Considerando congiuntamente la dispersione esplicita, la dispersione implicita evidenziata dai risultati INVALSI e il ruolo dei percorsi di Istruzione e Formazione Professionale (IeFP), emerge un quadro diverso rispetto a quello che suggerisce il solo tasso di abbandono scolastico. L’ipotesi interpretativa proposta in questo lavoro è che la dispersione scolastica non sia un fenomeno unidimensionale, ma il risultato dell’interazione tra abbandono, competenze effettivamente acquisite e percorsi formativi alternativi.

In particolare, i dati relativi ai percorsi di Istruzione e Formazione Professionale, si riferiscono ai soli iscritti.
I dati sembrano indicare che il sistema educativo abbia ridotto gli abbandoni, ma non necessariamente le fragilità. Una parte degli studenti continua il percorso scolastico senza raggiungere competenze adeguate; altri vengono intercettati dai percorsi professionalizzanti, che pur rappresentando un’importante opportunità di formazione e inserimento lavorativo, perseguono finalità prevalentemente orientate all’inserimento lavorativo, differenti da quelle proprie dell'istruzione secondaria.
Nell'immagine seguente l’andamento negli anni dei percorsi duali e professionalizzanti:

I percorsi duali rappresentano una modalità specifica dei percorsi IeFP, caratterizzata dall’integrazione tra formazione e lavoro. Negli ultimi anni, tali percorsi hanno registrato una crescita significativa, indicando una trasformazione qualitativa dell’offerta formativa più che un aumento complessivo degli iscritti. I percorsi duali privilegiano l’apprendimento in contesti lavorativi, favorendo lo sviluppo di competenze pratiche e professionali. Tuttavia, ciò potrebbe rendere più complesso il consolidamento delle competenze di base, soprattutto nei contesti territoriali caratterizzati da maggiori fragilità educative. Inoltre, secondo i dati disponibili, conclude positivamente il percorso circa tre quarti degli iscritti; quindi, c’è anche una significativa percentuale di abbandono contribuendo a una forma di dispersione differita o nascosta.

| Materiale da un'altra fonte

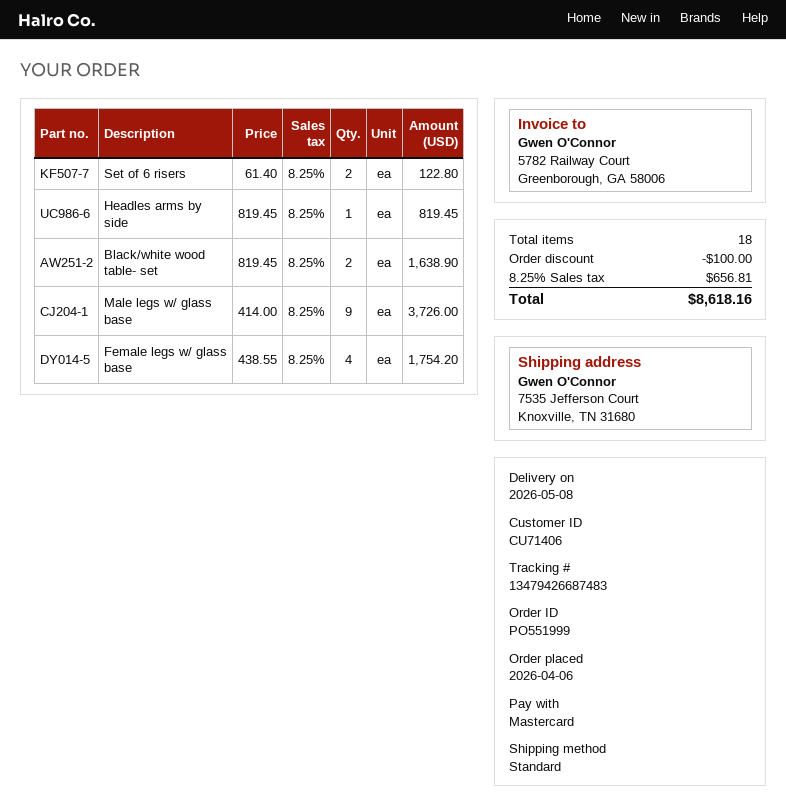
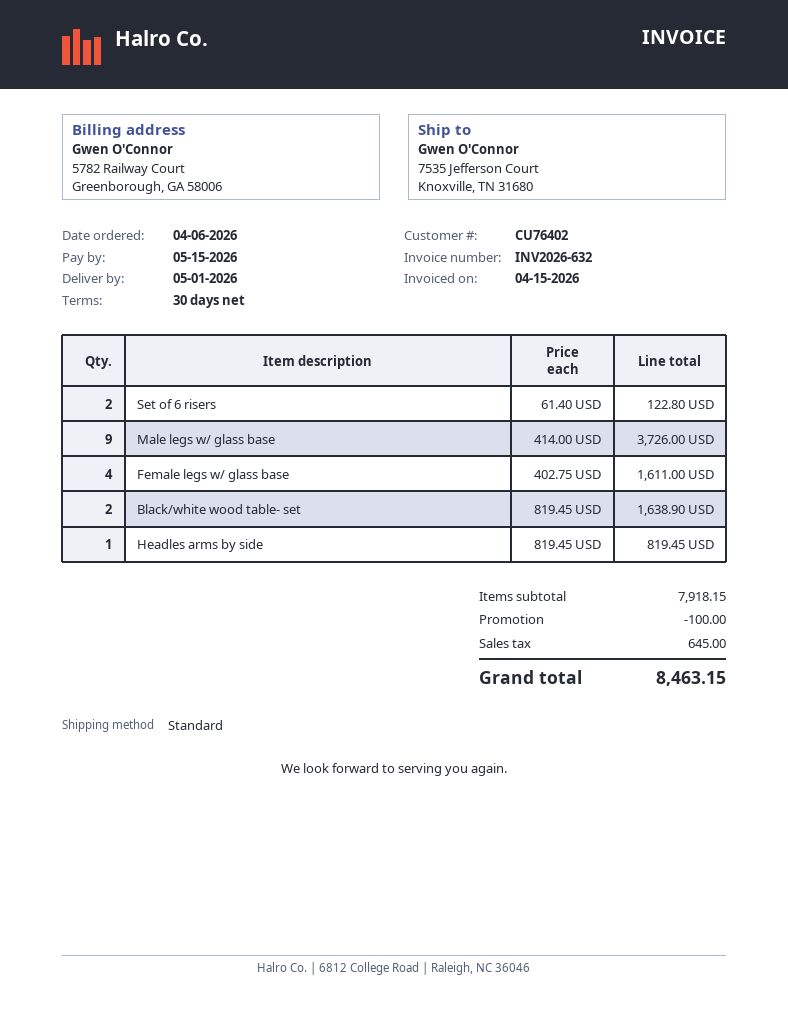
delivery date: 2026-05-08 -> 2026-05-01
customer number: CU71406 -> CU76402
Female legs w/ glass base: 4 x 438.55 = 1754.20 -> 4 x 402.75 = 1611.00
tax: 656.81 -> 645.00
total: 8618.16 -> 8463.15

Se la riduzione della dispersione esplicita fosse accompagnata da un reale miglioramento delle competenze, ci si aspetterebbe una progressiva riduzione anche del fenomeno dei NEET (Not in employment, education or training), ossia l’insieme dei ragazzi e delle ragazze che non studiano, non lavorano e non stanno seguendo corsi di formazione di alcun tipo. La sostanziale stabilità del tasso di NEET costituisce un elemento di riflessione, poiché suggerisce che la riduzione dell’abbandono scolastico non si traduce automaticamente in un miglioramento delle opportunità educative e occupazionali dei giovani.

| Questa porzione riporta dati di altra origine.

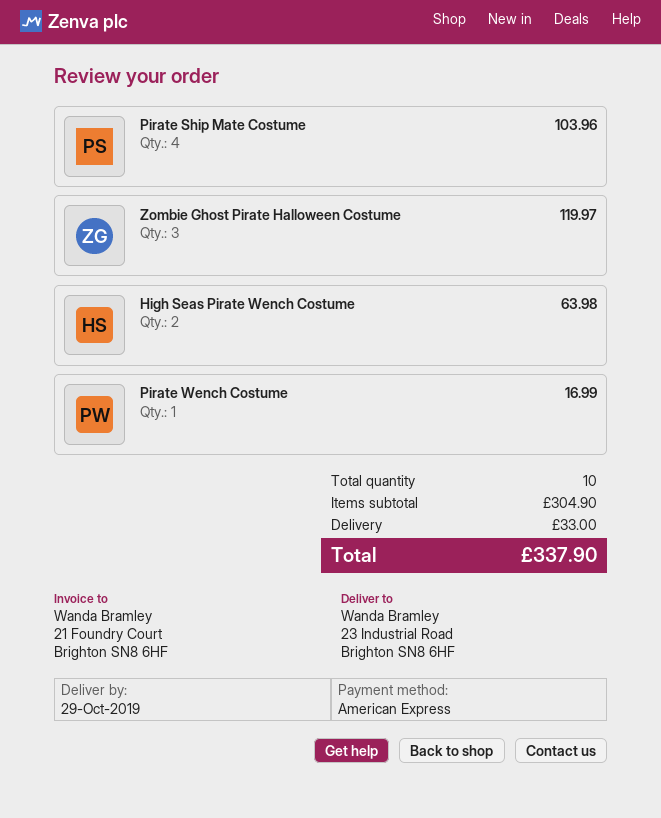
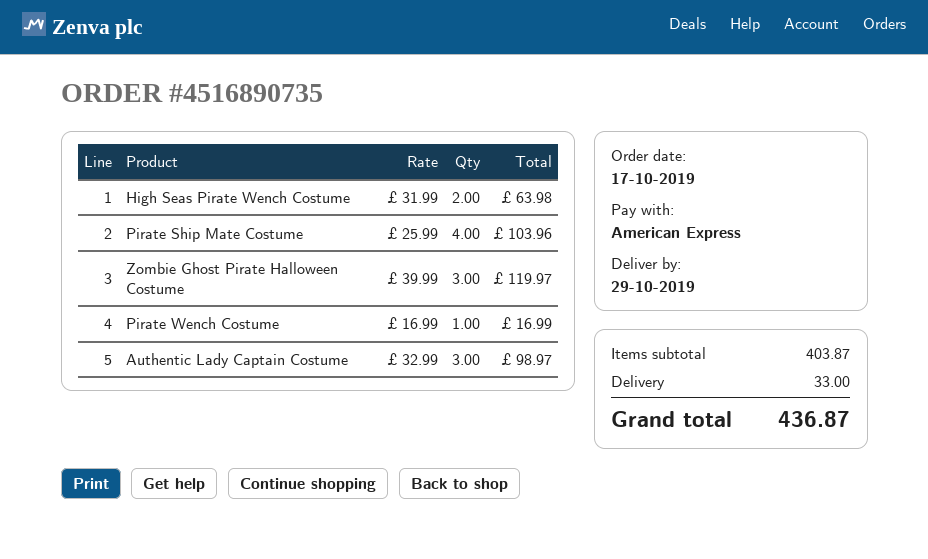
Authentic Lady Captain Costume: none -> 3 for 98.97
subtotal: 304.90 -> 403.87
total: 337.90 -> 436.87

Ridurre la dispersione scolastica significa certamente evitare che gli studenti abbandonino la scuola. Ma significa anche garantire che chi rimane acquisisca realmente le competenze necessarie per affrontare il lavoro, l’università ed essere cittadini del mondo. Se ci limitiamo a misurare quanti studenti restano nel sistema senza chiederci cosa imparano e quali opportunità avranno una volta usciti, rischiamo di confondere il successo statistico con il successo educativo.

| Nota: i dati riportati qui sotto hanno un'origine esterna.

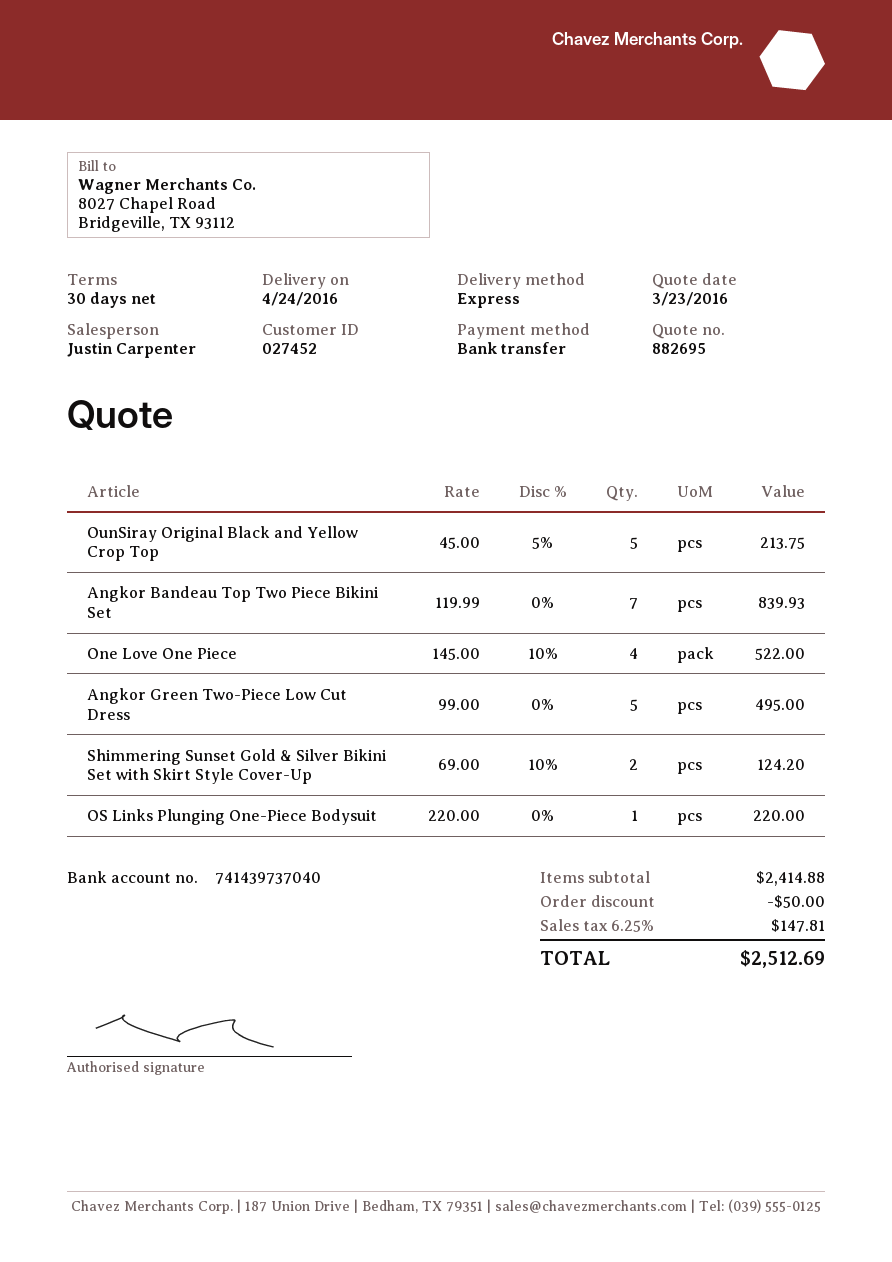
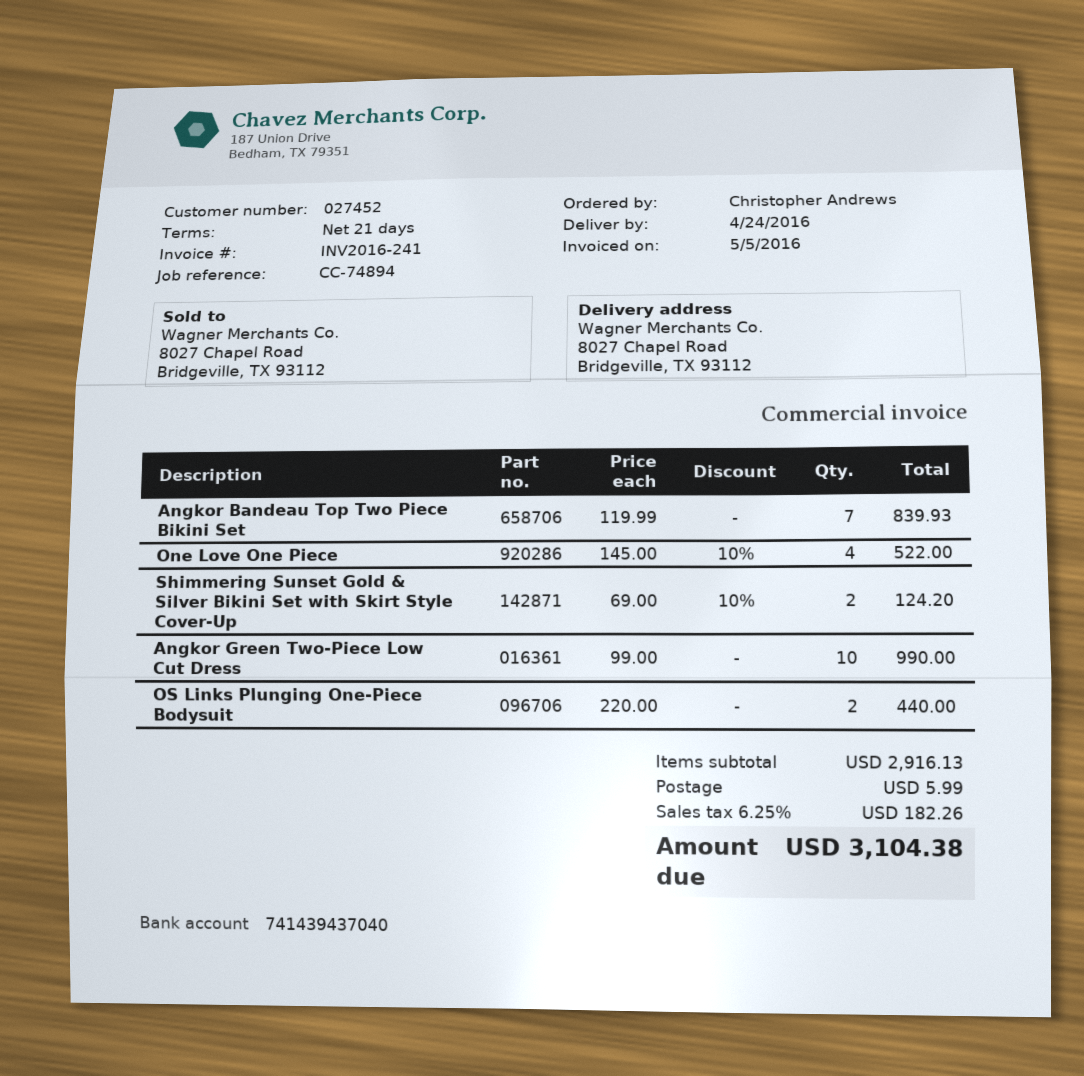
payment terms: 30 days -> 21 days
bank account: 741439737040 -> 741439437040
OunSiray Original Black and Yellow Crop Top: 5 x 45.00 - 5% = 213.75 -> none
Angkor Green Two-Piece Low Cut Dress: 5 x 99.00 = 495.00 -> 10 x 99.00 = 990.00
OS Links Plunging One-Piece Bodysuit: 1 x 220.00 = 220.00 -> 2 x 220.00 = 440.00
subtotal: 2414.88 -> 2916.13
discount: 50.00 -> none
shipping: none -> 5.99
tax: 6.25% = 147.81 -> 6.25% = 182.26
total: 2512.69 -> 3104.38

Solo un approccio integrato consente di comprendere realmente lo stato di salute del sistema educativo e di progettare interventi efficaci. Il modello proposto rappresenta un’elaborazione basata sull’integrazione di indicatori ufficiali provenienti da fonti differenti (INVALSI, ISTAT, INAPP e OCSE). Non costituisce un nuovo indicatore statistico ufficiale, ma una chiave interpretativa finalizzata a leggere in maniera congiunta fenomeni che normalmente vengono analizzati separatamente.
Queste considerazioni, a partire da una chiave di lettura integrata del fenomeno, suggeriscono come aspetti metodologici per la didattica e approcci per sviluppi di politiche sociali partendo dai dati NEET possano essere una strada da perseguire con visioni lungimiranti per il futuro.